* Entries shown *
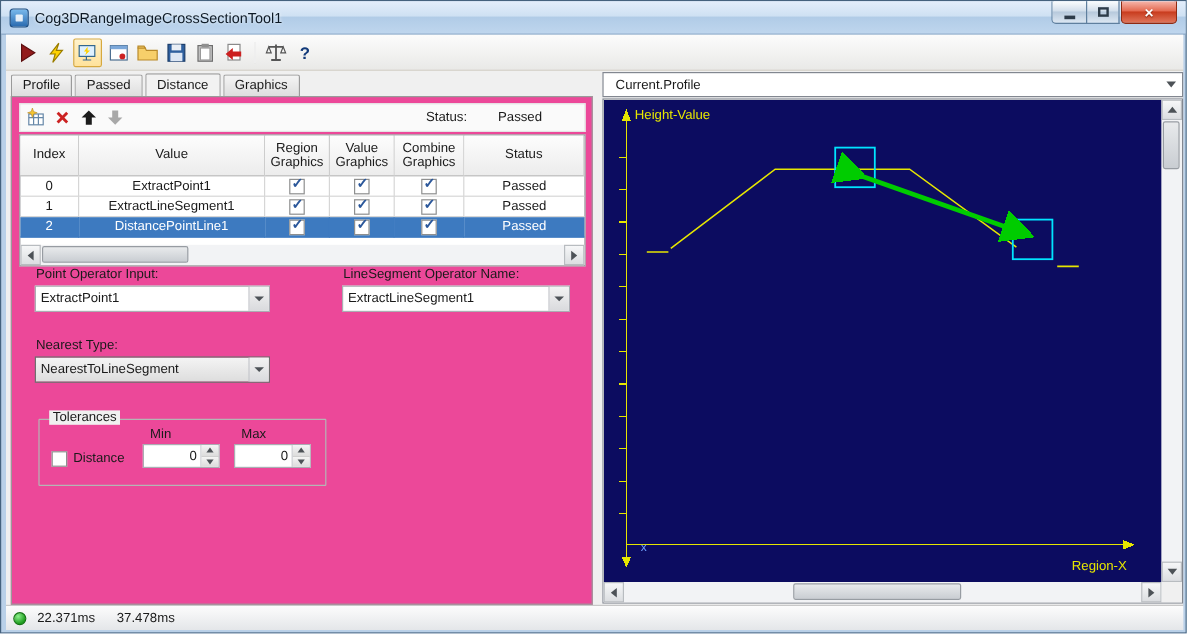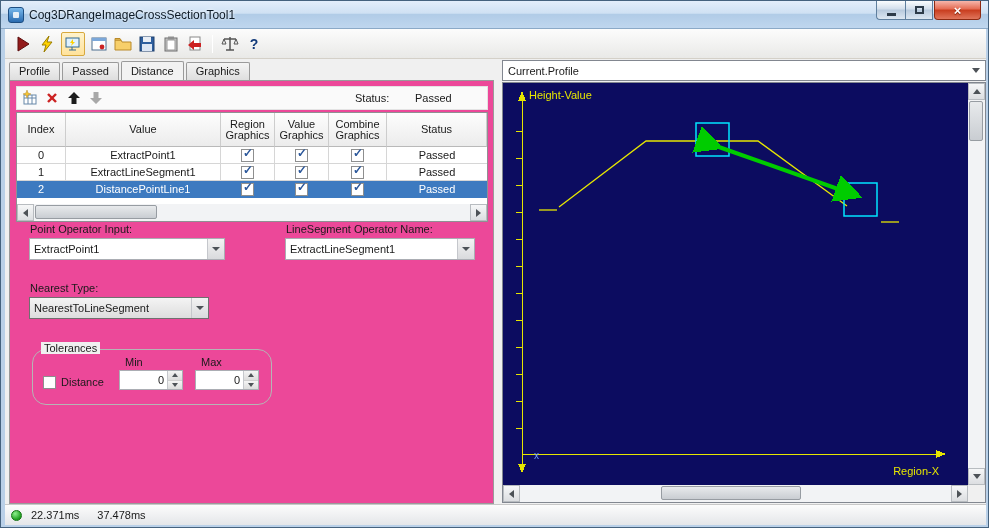--- a/index.html
+++ b/index.html
@@ -119,7 +119,7 @@
   
   .profile-combo { position:absolute; left:501px; top:59px; width:484px; height:21px;
     background:#fff; border:1px solid #828790; display:flex; align-items:center; }
-  .profile-combo .val { flex:1; padding-left:5px; }
+  .profile-combo .val { flex:1; padding-left:10px; }
   .profile-combo .drop-flat { width:18px; display:flex; align-items:center; justify-content:center; }
   .display { position:absolute; left:501px; top:81px; width:484px; height:421px;
     background:#ffffff; border:1px solid #828790; }

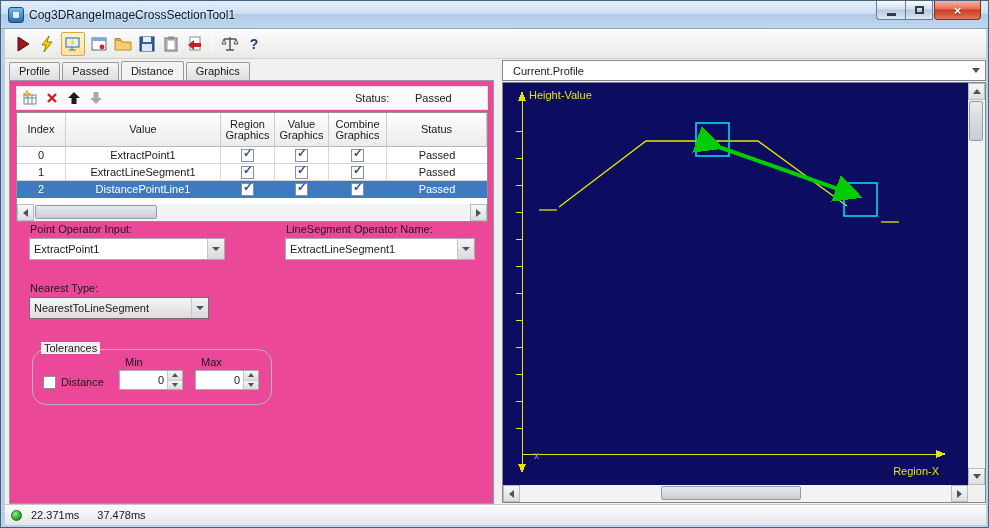--- a/index.html
+++ b/index.html
@@ -352,7 +352,7 @@
     </div>
 
     <div class="lbl" style="left:20px;top:201px;">Nearest Type:</div>
-    <div class="combo list" style="left:19px;top:216px;width:180px;">
+    <div class="combo list" style="left:19px;top:216px;width:196px;">
       <div class="val">NearestToLineSegment</div>
       <div class="drop">
           <div class="tri down"></div>

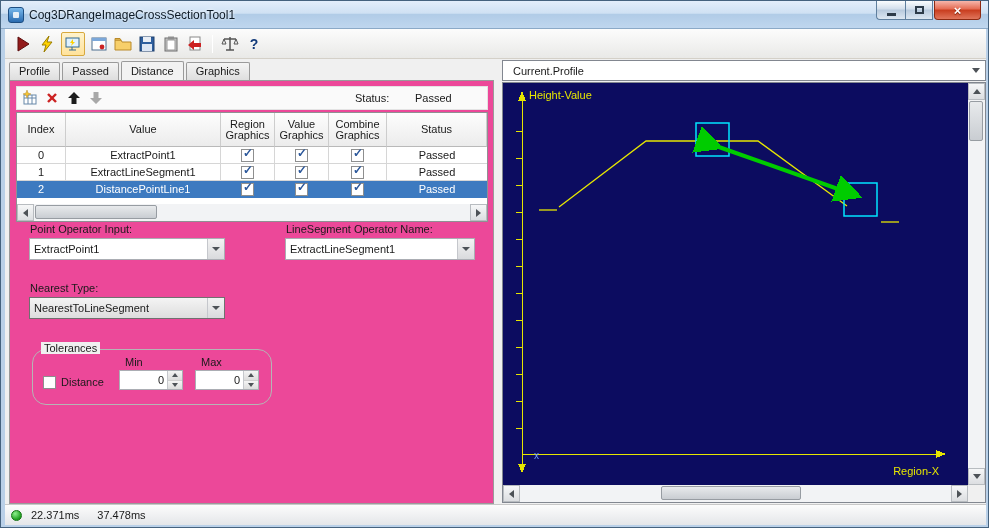--- a/index.html
+++ b/index.html
@@ -103,7 +103,7 @@
     display:flex; align-items:center; justify-content:center; }
   .combo.list { background:linear-gradient(180deg,#f4f4f4,#dddddd); border-color:#707070; }
   .combo .drop .tri.down { border-left-width:4px; border-right-width:4px; border-top-width:4px; }
-  .groupbox { position:absolute; border:1px solid #b5b5b5; border-radius:14px; }
+  .groupbox { position:absolute; border:1px solid #b5b5b5; border-radius:1px; }
   .groupbox .legend { position:absolute; top:-8px; left:8px; background:#f0f0f0; padding:0 3px; }
   .chk { position:absolute; width:13px; height:13px; background:#fff; border:1px solid #8e8f8f; }
   .spinner { position:absolute; width:64px; height:20px; background:#fff; border:1px solid #abadb3; }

* What the task asks *
Exactly the lines from the one containing "solid #b5b5b5; border-radius:1px;" through the end of the listing should be reproduced, both ends included and nothing more.

* Answer for the task *
+  .groupbox { position:absolute; border:1px solid #b5b5b5; border-radius:1px; }
   .groupbox .legend { position:absolute; top:-8px; left:8px; background:#f0f0f0; padding:0 3px; }
   .chk { position:absolute; width:13px; height:13px; background:#fff; border:1px solid #8e8f8f; }
   .spinner { position:absolute; width:64px; height:20px; background:#fff; border:1px solid #abadb3; }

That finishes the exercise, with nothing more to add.